A feel-good comedy about drug and alcohol abuse seems a little incongruous.
Director Betty Thomas and her star Sandra Bullock almost make it work in 28 Days.
The abundant humour in 28 Days certainly makes the subject matter more immediately accessible than it was in films like Bar Fly, Clean and Sober and Days of Wine and Roses.
Where those films captured the true pathos of battling addiction, 28 Days only hints at what must surely lie beneath the jokes, sniping and laughter of people trying to cope.
Bullock plays Gwen Cummings, a successful New York writer who spends most of her time, energy and money getting drunk with her boyfriend Jasper (Dominic West).
Her irresponsible behaviour reaches epic proportions at the wedding of her sister Lily (Elizabeth Perkins).
Gwen eventually ends up crashing the wedding limo into a neighbour's home, earning herself 28 days in a rehab centre in lieu of a prison sentence.
Fortunately, Gwen has enough money and clout to get into a country club-style hospital.

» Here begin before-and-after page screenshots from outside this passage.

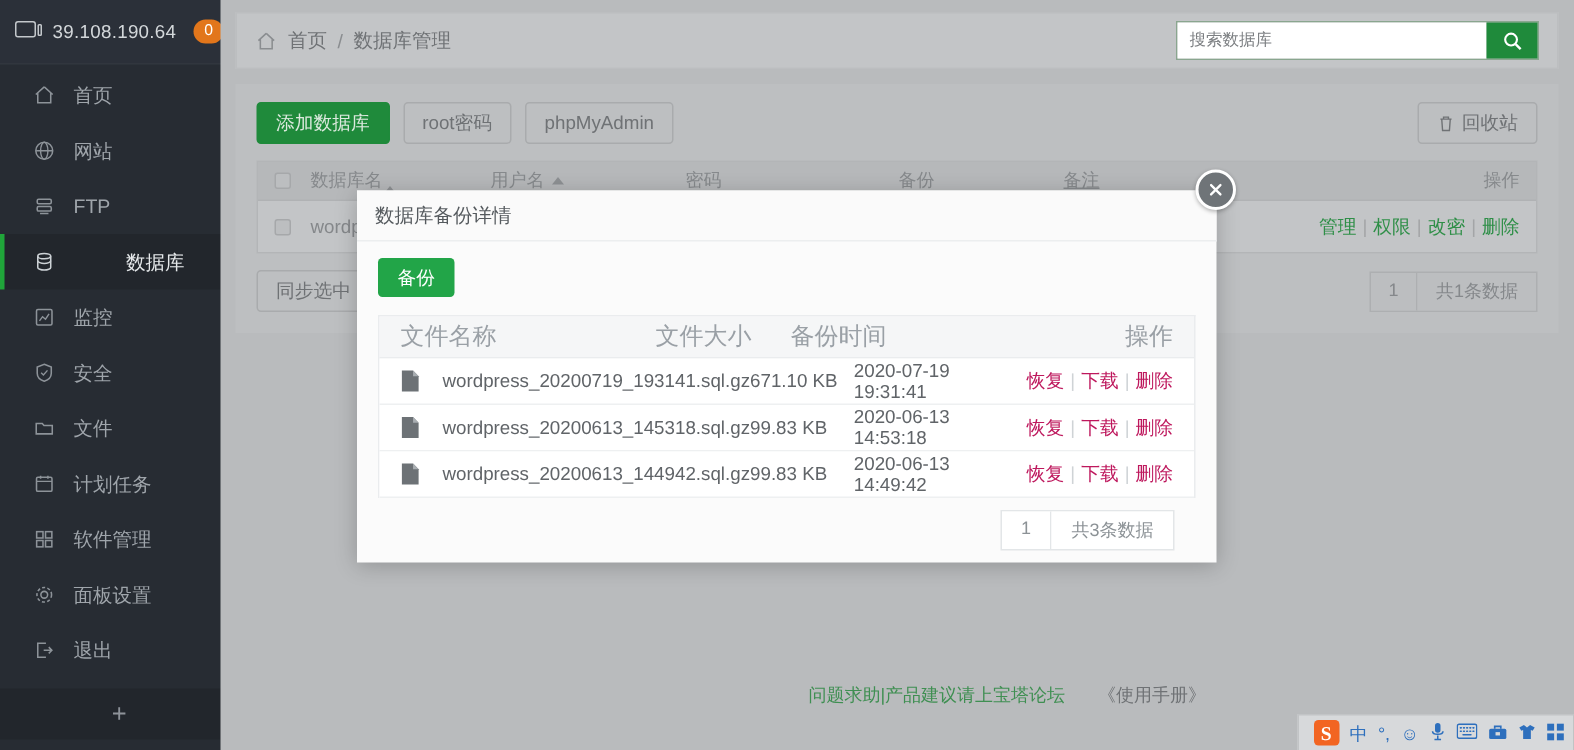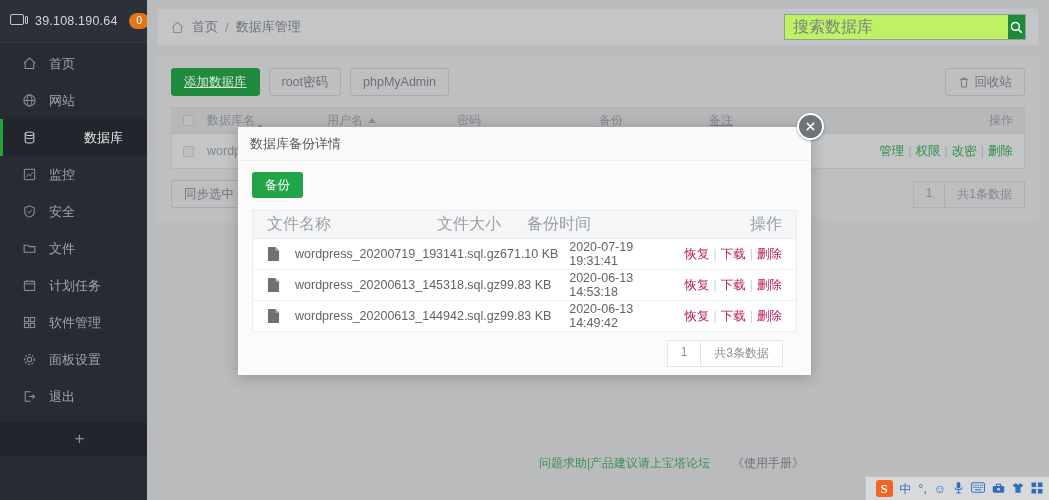--- a/index.html
+++ b/index.html
@@ -62,39 +62,39 @@
     border: 1px solid #bcbec0;
   }
   .crumb-home { margin-right: 7px; display: flex; }
   .crumb-txt { color: #6f7275; font-size: 13px; }
   .crumb-sep { color: #8a8d90; margin: 0 7px; font-size: 13px; }
   .searchbox {
     margin-left: auto; display: flex; height: 26px; width: 242px;
     border: 1px solid #8aa68f;
   }
   .searchbox input {
-    flex: 1; border: none; outline: none; background: #bef264;
-    color: #77797c; font-size: 16px; padding: 0 8px;
+    flex: 1; border: none; outline: none; background: #ffffff;
+    color: #77797c; font-size: 11px; padding: 0 8px;
     font-family: "Liberation Sans", sans-serif;
   }
   .searchbox input::placeholder { color: #7c7f82; }
   .search-btn {
     width: 34px; background: #1f8a3b; display: flex;
     align-items: center; justify-content: center; cursor: pointer;
   }
 
   .panel { margin: 10px 10px 0 10px; background: #bdbfc1; padding: 12px 14px 14px 14px; }
   .toolbar { display: flex; align-items: center; gap: 9px; }
   .btn {
     height: 28px; padding: 0 12px; font-size: 12.5px; color: #6f7275;
     background: #bdbfc1; border: 1px solid #a9abad; border-radius: 3px;
     display: flex; align-items: center; cursor: pointer;
     font-family: "Liberation Sans", sans-serif;
   }
-  .btn.primary { background: #1f8a3b; border-color: #1f8a3b; color: #dce9de; text-decoration: underline; }
+  .btn.primary { background: #1f8a3b; border-color: #1f8a3b; color: #dce9de; }
   .btn.ghost-right { margin-left: auto; gap: 5px; }
 
   .tbl { margin-top: 11px; background: #c0c2c4; border: 1px solid #b3b5b7; }
   .tbl-head {
     display: flex; align-items: center; height: 26px; background: #b6b8ba;
     color: #86898c; font-size: 12px; padding: 0 11px; border-bottom: 1px solid #b0b2b4;
   }
   .tbl-row {
     display: flex; align-items: center; height: 34px; background: #c3c5c7;
     color: #85888b; font-size: 12.5px; padding: 0 11px;
@@ -213,20 +213,28 @@
         <span class="side-label">首页</span>
       </div>
       <div class="side-item">
         <svg width="15" height="15" viewBox="0 0 16 16">
             <circle cx="8" cy="8" r="6" fill="none" stroke="#8d9399" stroke-width="1.1"></circle>
             <ellipse cx="8" cy="8" rx="2.6" ry="6" fill="none" stroke="#8d9399" stroke-width="1"></ellipse>
             <path d="M2.2 8 H13.8" stroke="#8d9399" stroke-width="1"></path>
           </svg>
         <span class="side-label">网站</span>
       </div>
+      <div class="side-item">
+        <svg width="15" height="15" viewBox="0 0 16 16">
+            <rect x="3" y="3" width="10" height="3.2" rx="1" fill="none" stroke="#8d9399" stroke-width="1.1"></rect>
+            <rect x="3" y="8.2" width="10" height="3.2" rx="1" fill="none" stroke="#8d9399" stroke-width="1.1"></rect>
+            <path d="M5 13.2 H11" stroke="#8d9399" stroke-width="1.1"></path>
+          </svg>
+        <span class="side-label">FTP</span>
+      </div>
       <div class="side-item active">
         <svg width="15" height="15" viewBox="0 0 16 16">
             <ellipse cx="8" cy="4" rx="4.6" ry="1.9" fill="none" stroke="#cdd2d6" stroke-width="1.1"></ellipse>
             <path d="M3.4 4 V12 C3.4 13 5.5 13.9 8 13.9 C10.5 13.9 12.6 13 12.6 12 V4" fill="none" stroke="#cdd2d6" stroke-width="1.1"></path>
             <path d="M3.4 7.3 C3.4 8.3 5.5 9.2 8 9.2 C10.5 9.2 12.6 8.3 12.6 7.3" fill="none" stroke="#cdd2d6" stroke-width="1"></path>
           </svg>
         <span class="side-label">数据库</span>
       </div>
       <div class="side-item">
         <svg width="15" height="15" viewBox="0 0 16 16">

Given the eccentricities of her therapy group, it quickly becomes One Flew Over the Cuckoo's Nest without the bars or Nurse Ratched. It's these fellow addicts who provide the slapstick humour, romance and tragedy Gwen encounters.

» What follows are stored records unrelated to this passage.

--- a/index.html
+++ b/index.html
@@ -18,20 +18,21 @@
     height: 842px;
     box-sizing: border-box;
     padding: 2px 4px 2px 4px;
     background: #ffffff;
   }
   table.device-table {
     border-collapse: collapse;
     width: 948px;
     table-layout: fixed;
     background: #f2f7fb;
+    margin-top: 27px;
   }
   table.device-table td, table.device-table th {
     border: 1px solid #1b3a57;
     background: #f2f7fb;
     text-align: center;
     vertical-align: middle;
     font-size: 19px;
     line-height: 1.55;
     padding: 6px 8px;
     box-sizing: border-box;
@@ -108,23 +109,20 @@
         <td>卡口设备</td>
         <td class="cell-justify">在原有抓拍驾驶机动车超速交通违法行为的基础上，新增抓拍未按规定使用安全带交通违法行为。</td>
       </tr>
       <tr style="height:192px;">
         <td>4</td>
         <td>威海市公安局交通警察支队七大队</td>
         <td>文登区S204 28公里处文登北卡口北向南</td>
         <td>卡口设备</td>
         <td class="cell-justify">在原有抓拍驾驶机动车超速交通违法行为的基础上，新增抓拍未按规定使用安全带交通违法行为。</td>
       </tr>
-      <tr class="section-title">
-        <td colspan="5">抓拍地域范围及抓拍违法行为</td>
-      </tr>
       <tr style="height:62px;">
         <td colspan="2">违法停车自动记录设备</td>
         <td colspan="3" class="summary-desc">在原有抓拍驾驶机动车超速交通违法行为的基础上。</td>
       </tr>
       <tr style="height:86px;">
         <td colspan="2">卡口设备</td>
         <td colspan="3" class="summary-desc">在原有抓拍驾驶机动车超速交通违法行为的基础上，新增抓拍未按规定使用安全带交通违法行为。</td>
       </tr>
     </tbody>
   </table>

Alan Tudyk's gay disco dancer Gerhardt is outrageously hysterical, while Michael O'Malley's wealthy playboy provides more caustic, subtle humour.
It's up to the frail and wispy Azura Skye, as Gwen's suicidal roommate Lily, to provide as much dramatic balance as possible.
The same onus rests on Perkins, who must show how much suffering Bullock has brought to her and her friends and on Steve Buscemi as the former addict who now runs the facility.
Bullock gets to react to the antics and sufferings of the other patients -- and she is an excellent sounding board. But her eventual triumph seems far too simple, especially given that Gwen has just a month to turn her life around.
The film's best running joke involves a corny soap opera that proves as addictive to several of the patients as sex, alcohol and drugs.
As she proved with Doctor Dolittle and The Brady Bunch Movie, Thomas knows how to pace comedy for maximum effect.
She is not nearly as successful with 28 Days. It has few intensely dramatic moments, and they feel almost as melodramatic as the soap opera the film has such fun spoofing.
All in all, 28 Days doesn't offer nearly enough insight into addiction and its hold on people, but it does deliver enough laughs to make it a pleasant diversion. A bit like Gwen's stay at the rustic rehab retreat.